Надену я платье,К милуму пойду,А месяц покаже-етДорожку к нему…
Сплелись голоса в одну непонятную силу, и опять что-то живучее растет, крепнет. Летит вверх удивительная русская песня:
Пускай люди судят,Пускай говорят,Что я, молодая,Из дома ушла…
И вот широко и вольно, наперекор всему – с открытой душой:
Пускай этот до-омикПылает огне-ом,А я, молодая,Страдаю по не-ом…

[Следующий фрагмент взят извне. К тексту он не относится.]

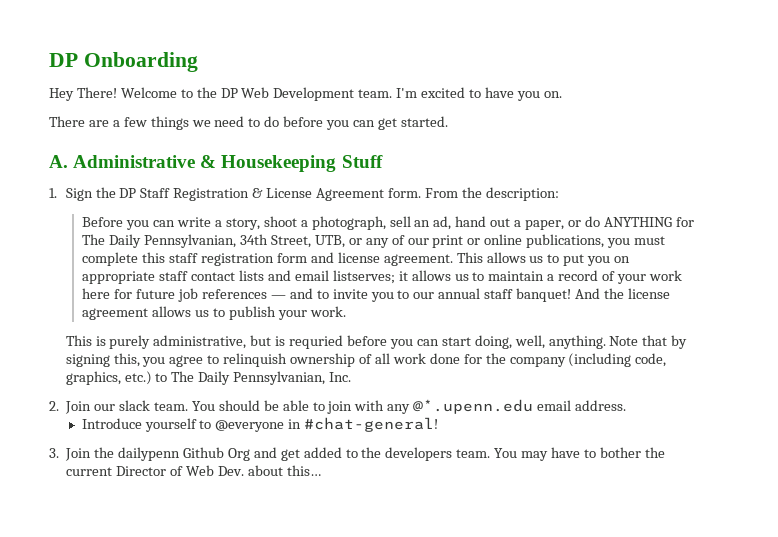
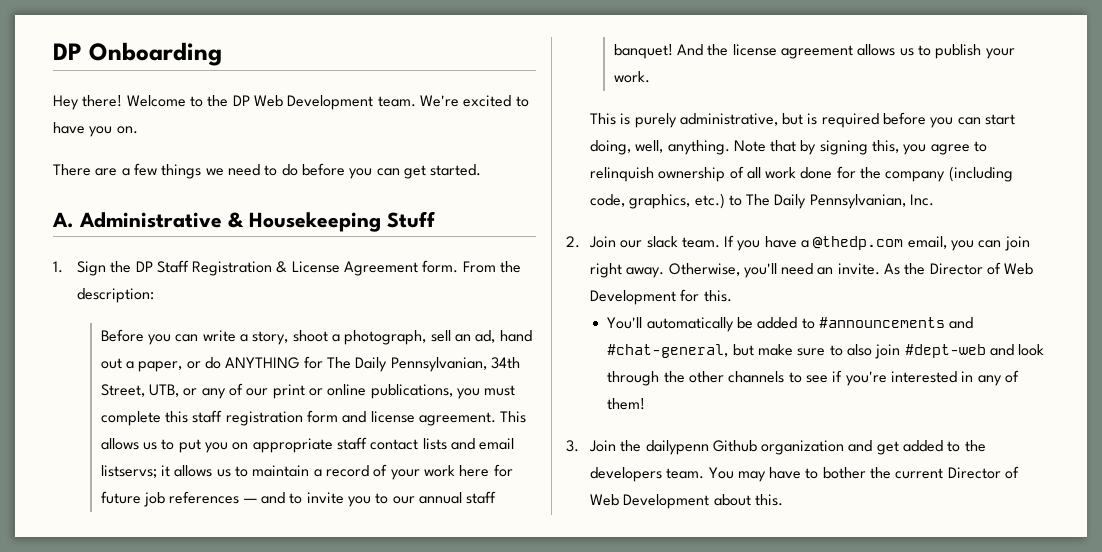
[76,87,117,98] There! -> [82,95,123,107] there!
[396,88,418,98] I'm -> [419,95,459,107] We're
[332,270,395,284] listserves; -> [100,465,157,478] listservs;
[289,335,344,349] requried -> [821,113,879,128] required
[191,399,627,414] [81,417,439,432] You should be able to join with any @*.upenn.edu email address. // Introduce yourself to @everyone in #chat-general! -> [724,235,1030,251] [589,262,1034,278] [589,289,732,305] [607,317,974,332] [607,344,1045,359] [607,370,1019,386] [607,398,646,410] If you have a @thedp.com email, you can join right away. Otherwise, you'll need an invite. As the Director of Web Development for this. // You'll automatically be added to #announcements and #chat-general, but make sure to also join #dept-web and look through the other channels to see if you're interested in any of them!
[227,448,250,461] Org -> [761,440,845,455] organization
[217,465,321,476] Dev. about this… -> [623,494,783,509] Development about this.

Дослушал песню Кузьма, и защемило у него сердце: захотелось, чтобы дядя Вася был живой. Чтобы и он послушал дивную песню. И… взглянуть бы ему в глаза… Хоть раз, один-единственный раз. Понял бы дядя Вася, что в общем-то трудно Кузьме живется, слишком необъятный у него путь на земле и слишком нравятся ему люди. Порой трудно глаза поднять на человека, – потому что человек до боли хороший. Много, очень много надо сделать для этих людей, а он пока ничего не сделал. И не знает, как сделать. Иногда ему даже казалось, что с подлыми жить легче. Их ненавидеть можно – это проще. А с хорошими – трудно, стыдно как-то. Дядя Вася… он понял бы. Он много понимал. Со школой – это он правильно задумал. За это можно смотреть в глаза хорошим людям. А паразиты убили его… змеи подколодные.
– Что задумался? – спросил Федя.
– Так… Поют хорошо.
– Поют – да. Послушаешь, что они там будут делать!
– Мы долго там будем?
– Недели две, – Федя помолчал, улыбнулся и сказал, как большую тайну: – Я для того корову держу, чтобы летом на покос ездить. Шибко покос люблю. Молока-то я бы мог так сколько хошь заработать… На покосе люди другими делаются – умнее. А еще за то люблю, что там все вместе. Так – живут каждый в своей скворешне, только пересудами занимаются, черти. А здесь – все на виду. И робят сообща…
– Интересно говоришь, – отозвался Кузьма одобрительно, – мысли у тебя… хорошие. Вон кое-где мужики в коммуны организовались… Слыхал?
– Слыхать слыхал, – задумчиво проговорил Федор. – Поглядеть бы, что и как. Да поблизости от нашей Баклани-то нет их – как поглядишь?
Помолчали.
– Ты далеко был, Федор? – спросил Кузьма.
– Когда?
– Ну, когда Макара искал.
– А… далеко, – Федор сразу помрачнел. – В горы они подались. Макарка теперь атаманит. Там их трудно достать.
– А много их?
– С полста. Их в одном месте защучили было – отстрелялись. После этого и ушли. Теперь лето, каждый кустик ночевать пустит.
Солнце клонилось к закату. От холмов легли большие тени. Там и здесь с косогоров сбегали веселые березовые рощицы. Когда на них ложилась тень, они делались вдруг какими-то сиротливыми. Снизу, из долин, к голым их ногам поднимался туман, и было такое ощущение, что березкам холодно.
Бабы молчали. Мужики задумчиво смотрели на родные места. Курили. Далеко оглашая вечерний стоялый воздух, глуховато стучали колеса бричек и вальки.
Приехали поздно ночью. Разложили большой костер и при свете его стали сооружать балаганы. Это веселая работа. Парни рубили молодые нежные березки, сгибали их, связывали прутьями концы – получался скелет балагана. Потом на этот скелет накладывали сверху веток и травы. Внутри тоже выстилали травой.